Hector inclinou-se novamente, seus olhos brilhando com algo entre desconfiança e curiosidade.
— Vamos ver. — Ele se recostou na cadeira, cruzando os braços e observando-a como se tentasse decifrar um enigma.
Após um interrogatório exaustivo, Hector finalmente cedeu. Marina recebeu o documento de autorização, assinado com um selo que carregava o peso da influência dele na região. Antes de entregá-lo, Hector deixou claro, em um tom ameaçador:
— Vamos estar sempre de olho, doutora. E tem mais uma coisa: só pode contratar pessoas do bairro para trabalhar nessa sua clínica. Entendido?
Marina concordou com um aceno, sabendo que não tinha escolha.
— Obrigada pela autorização — disse, mantendo a postura firme enquanto guardava o documento na bolsa.

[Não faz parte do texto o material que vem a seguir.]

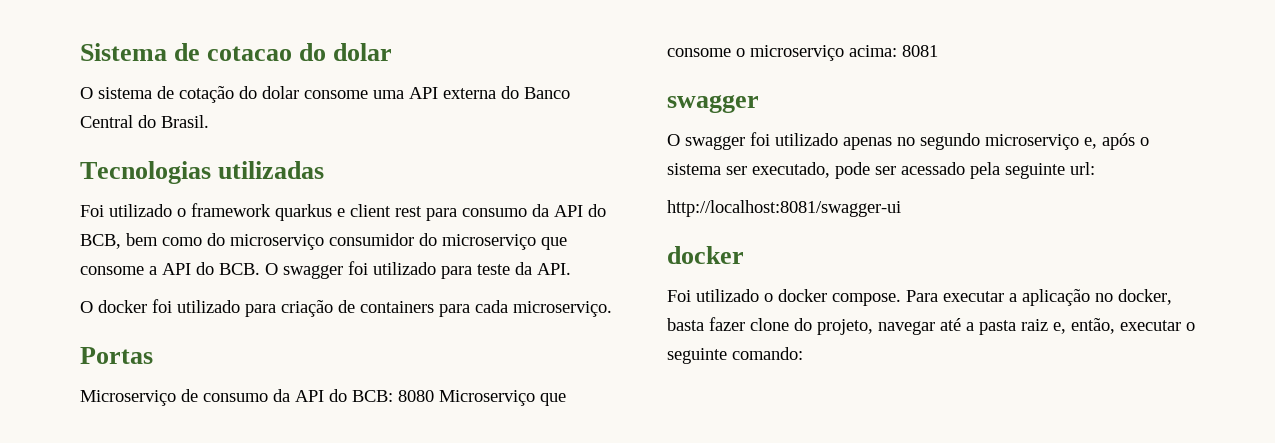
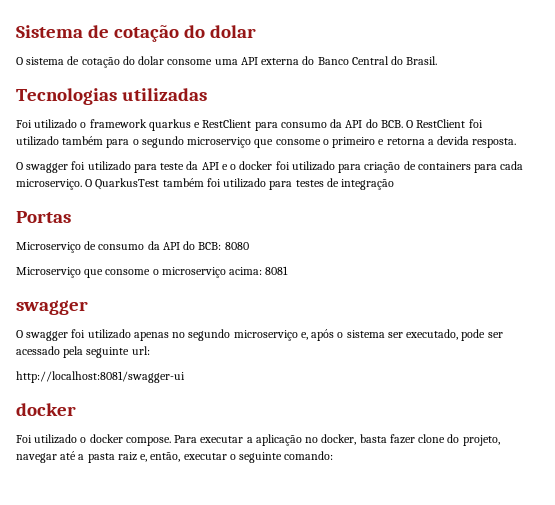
[207,46,293,61] cotacao -> [113,25,179,42] cotação
[350,204,422,217] client rest -> [202,119,252,128] RestClient
[80,233,567,250] [80,262,260,275] BCB, bem como do microserviço consumidor do microserviço que consome a API do BCB. -> [380,119,483,128] [16,136,517,148] BCB. O RestClient foi utilizado também para o segundo microserviço que consome o primeiro e retorna a devida resposta. //
[537,263,571,275] [80,301,93,313] API. // O -> [201,162,237,170] API e o
(612, 309) none -> [85,178,395,190] O QuarkusTest também foi utilizado para testes de integração
(434, 396) none -> (249, 246) //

Hector não respondeu, apenas observou-a com seus olhos verdes incisivos até que ela deixasse o escritório. Quando finalmente atravessou a porta e respirou o ar abafado do corredor, Marina percebeu que estava tonta, uma mistura de tensão e alívio a dominando.
Do lado de fora, Letícia estava à beira de um colapso, andando de um lado para o outro na recepção. Assim que viu Marina sair, correu até ela.
— Você ficou duas horas lá dentro! O que aconteceu? — perguntou, visivelmente desesperada.
Marina esperou até que ambas estivessem no carro, fechando as portas antes de responder. Enquanto ligava o motor, suspirou, tentando organizar seus pensamentos.
— Aquele maluco revirou tudo. Meu celular, olhou as fotos, mensagens, e-mails, até minha lixeira! Ele usou alguma coisa no computador dele que restaura mensagens e arquivos apagados. Tudo isso para garantir que eu não trabalho para alguma facção inimiga.
Marina riu, tentando aliviar a tensão.
— Bom… de fato o crime é organizado!
Letícia, entretanto, não achou nenhuma graça.
— Isso não tem a menor graça, Marina! Você está lidando com criminosos!
— Amanhã voltarei para conhecer o local onde construirei a clínica. Vai vir comigo?
— Eu nunca mais vou pisar nesse lugar na minha vida! — Letícia limpou as mãos no vestido, como se estivesse tentando remover algo contaminado.
Marina revirou os olhos, achando a reação exagerada.
— Certo, drama queen. Então eu vou sozinha.
Enquanto dirigia, Marina refletia sobre o que havia acabado de passar. Apesar do cansaço e do estresse, um sentimento de determinação crescia dentro dela. Não importava o quanto fosse difícil, ela faria sua clínica acontecer.